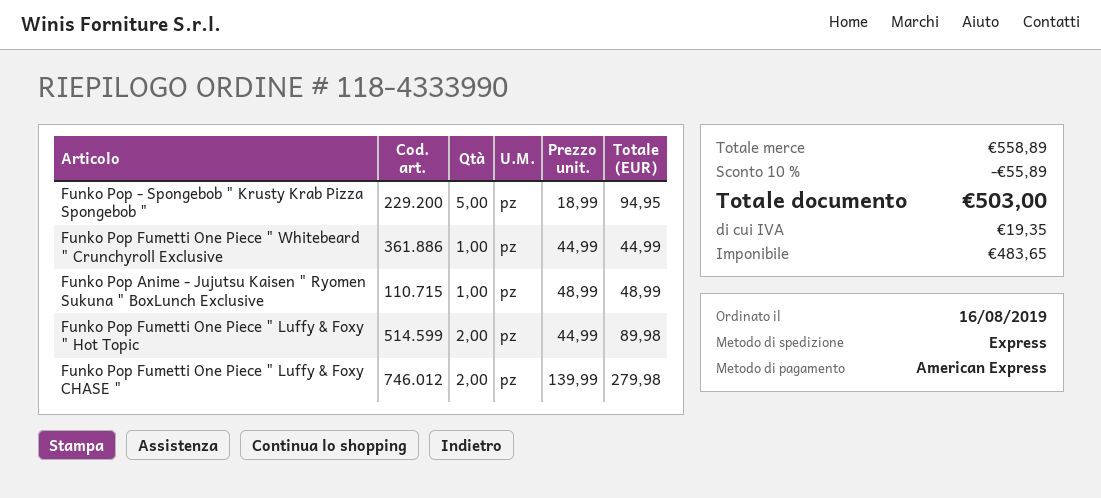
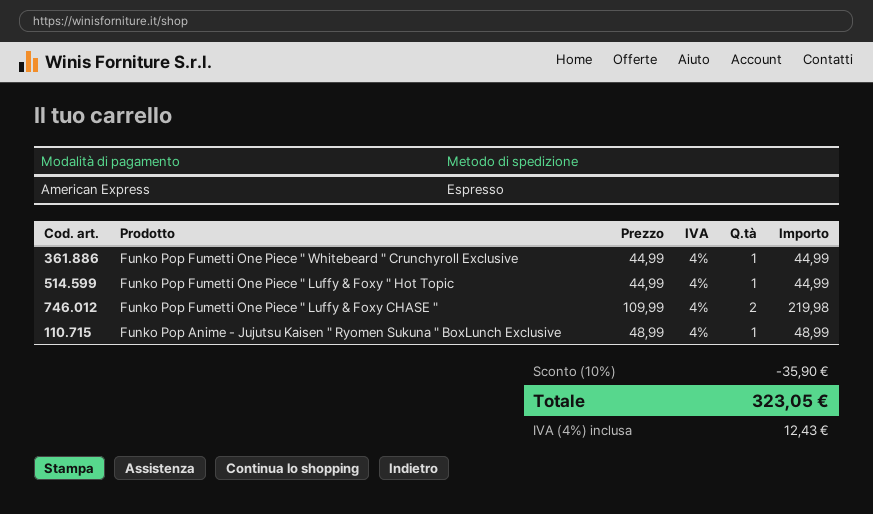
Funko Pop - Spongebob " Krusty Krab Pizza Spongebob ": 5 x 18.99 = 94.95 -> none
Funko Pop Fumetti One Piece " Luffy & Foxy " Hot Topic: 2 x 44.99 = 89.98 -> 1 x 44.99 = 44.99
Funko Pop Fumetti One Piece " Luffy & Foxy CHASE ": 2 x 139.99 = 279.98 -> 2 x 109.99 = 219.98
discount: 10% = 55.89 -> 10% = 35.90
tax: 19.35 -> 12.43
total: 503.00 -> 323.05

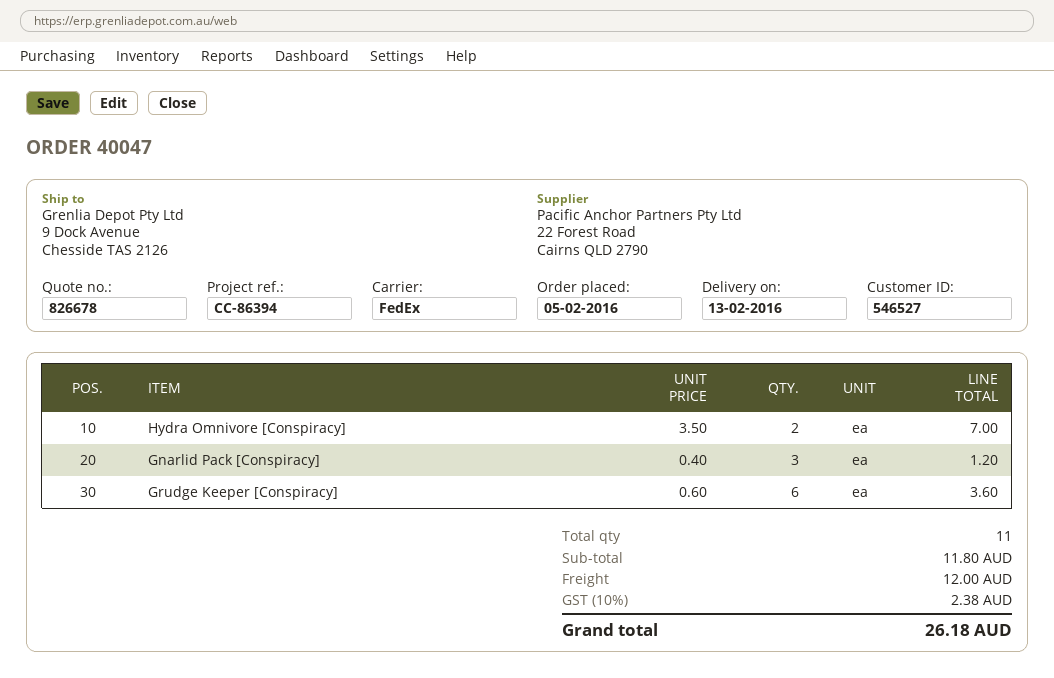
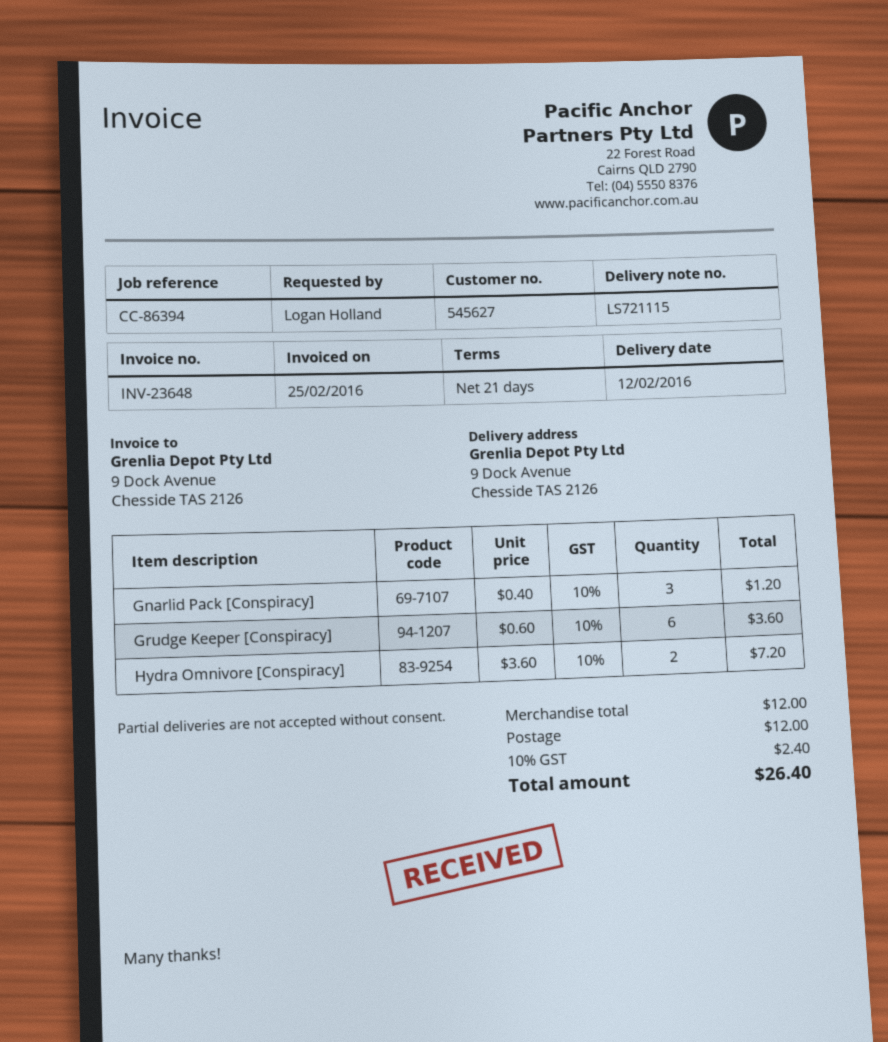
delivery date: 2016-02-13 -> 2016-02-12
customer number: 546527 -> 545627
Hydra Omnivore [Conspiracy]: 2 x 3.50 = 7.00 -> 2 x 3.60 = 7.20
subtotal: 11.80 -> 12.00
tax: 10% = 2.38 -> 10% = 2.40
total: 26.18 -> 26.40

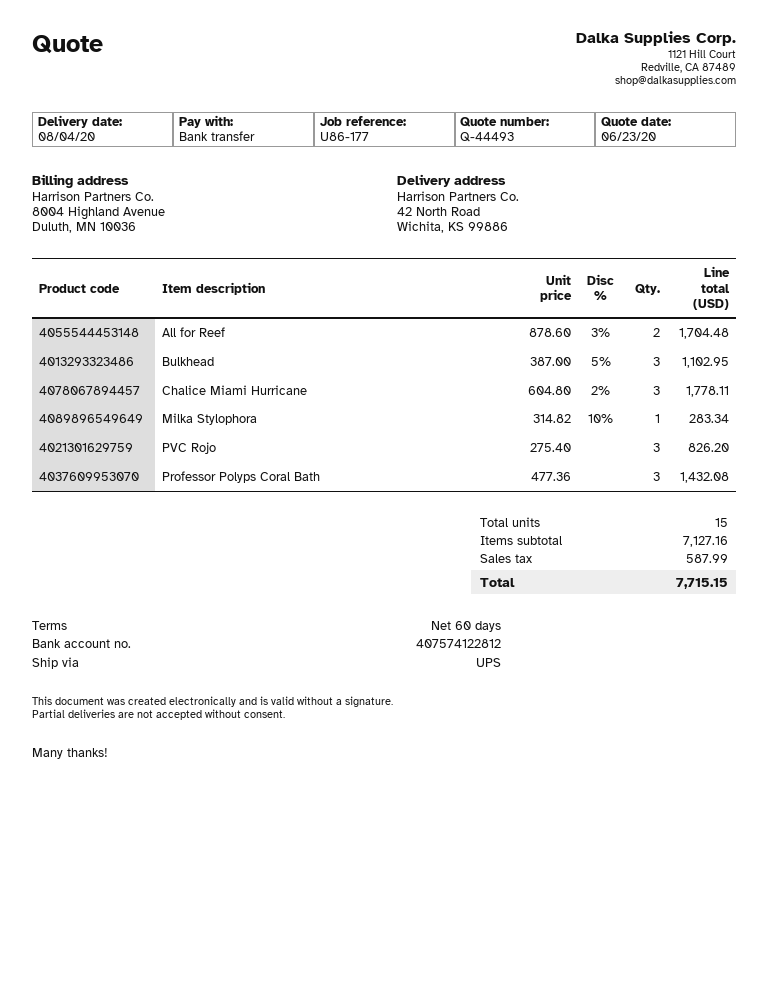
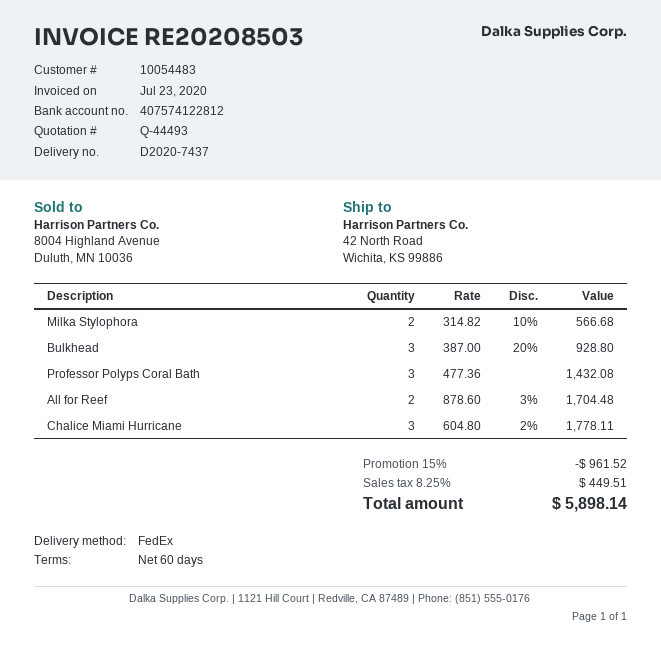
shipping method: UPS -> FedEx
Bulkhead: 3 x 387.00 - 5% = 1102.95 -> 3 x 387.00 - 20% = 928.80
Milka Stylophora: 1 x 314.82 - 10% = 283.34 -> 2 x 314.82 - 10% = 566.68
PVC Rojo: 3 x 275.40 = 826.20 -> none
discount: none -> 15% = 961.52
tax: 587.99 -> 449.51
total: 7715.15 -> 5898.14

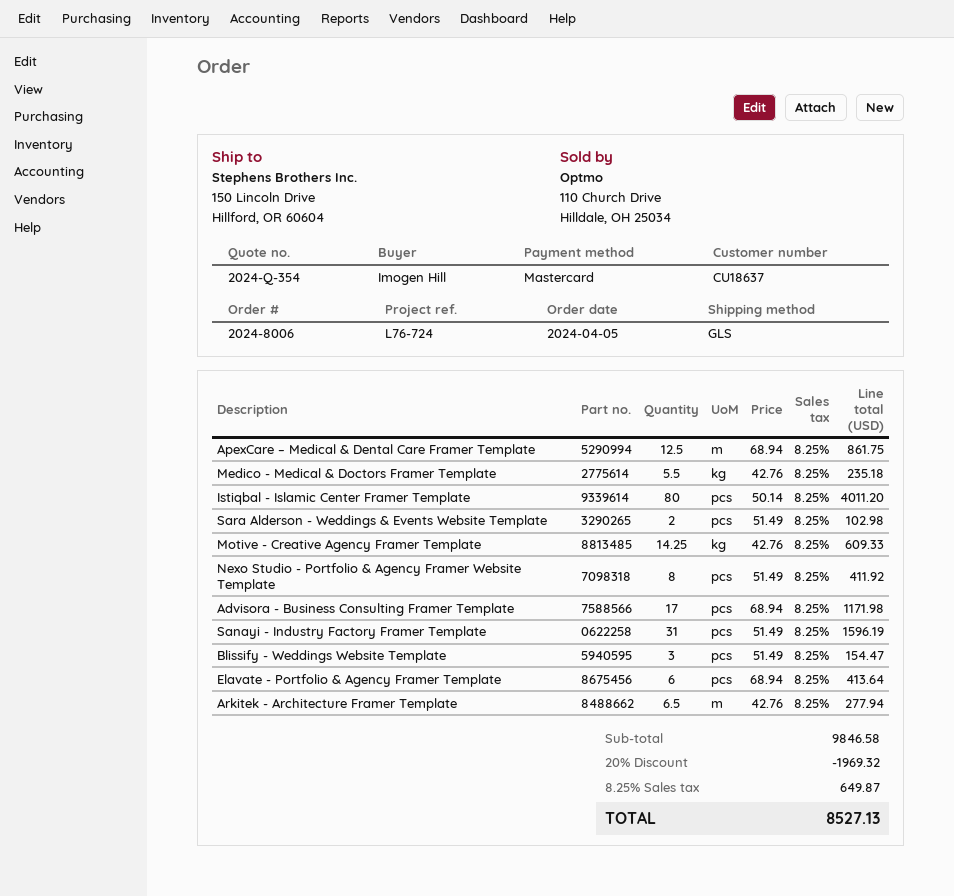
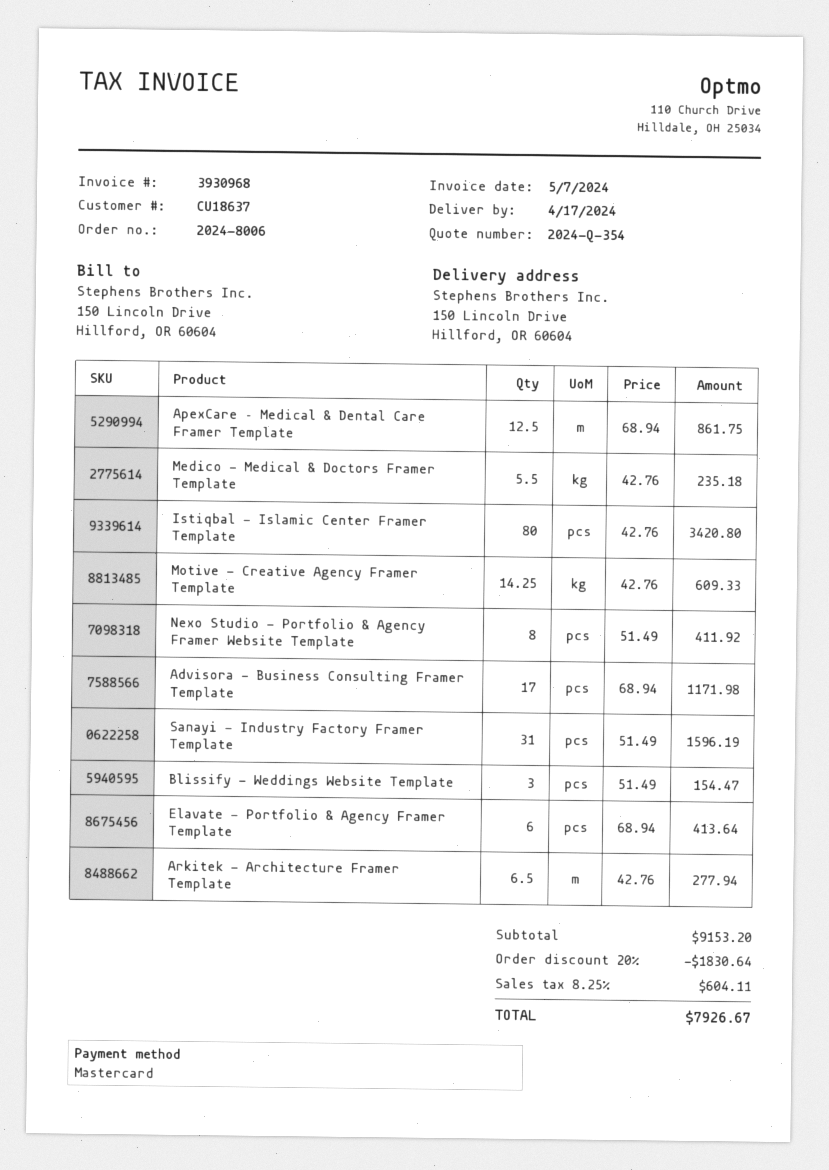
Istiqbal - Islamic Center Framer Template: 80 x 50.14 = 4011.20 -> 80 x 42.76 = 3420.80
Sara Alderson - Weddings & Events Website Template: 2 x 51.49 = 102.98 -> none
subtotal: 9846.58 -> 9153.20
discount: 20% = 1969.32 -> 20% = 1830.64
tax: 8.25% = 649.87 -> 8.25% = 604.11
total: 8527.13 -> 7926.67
====
### [THE TASK]
Output the records exactly, pictures excluded.

### [SOLUTION TO THE PROBLEM]
Funko Pop - Spongebob " Krusty Krab Pizza Spongebob ": 5 x 18.99 = 94.95 -> none
Funko Pop Fumetti One Piece " Luffy & Foxy " Hot Topic: 2 x 44.99 = 89.98 -> 1 x 44.99 = 44.99
Funko Pop Fumetti One Piece " Luffy & Foxy CHASE ": 2 x 139.99 = 279.98 -> 2 x 109.99 = 219.98
discount: 10% = 55.89 -> 10% = 35.90
tax: 19.35 -> 12.43
total: 503.00 -> 323.05

delivery date: 2016-02-13 -> 2016-02-12
customer number: 546527 -> 545627
Hydra Omnivore [Conspiracy]: 2 x 3.50 = 7.00 -> 2 x 3.60 = 7.20
subtotal: 11.80 -> 12.00
tax: 10% = 2.38 -> 10% = 2.40
total: 26.18 -> 26.40

shipping method: UPS -> FedEx
Bulkhead: 3 x 387.00 - 5% = 1102.95 -> 3 x 387.00 - 20% = 928.80
Milka Stylophora: 1 x 314.82 - 10% = 283.34 -> 2 x 314.82 - 10% = 566.68
PVC Rojo: 3 x 275.40 = 826.20 -> none
discount: none -> 15% = 961.52
tax: 587.99 -> 449.51
total: 7715.15 -> 5898.14

Istiqbal - Islamic Center Framer Template: 80 x 50.14 = 4011.20 -> 80 x 42.76 = 3420.80
Sara Alderson - Weddings & Events Website Template: 2 x 51.49 = 102.98 -> none
subtotal: 9846.58 -> 9153.20
discount: 20% = 1969.32 -> 20% = 1830.64
tax: 8.25% = 649.87 -> 8.25% = 604.11
total: 8527.13 -> 7926.67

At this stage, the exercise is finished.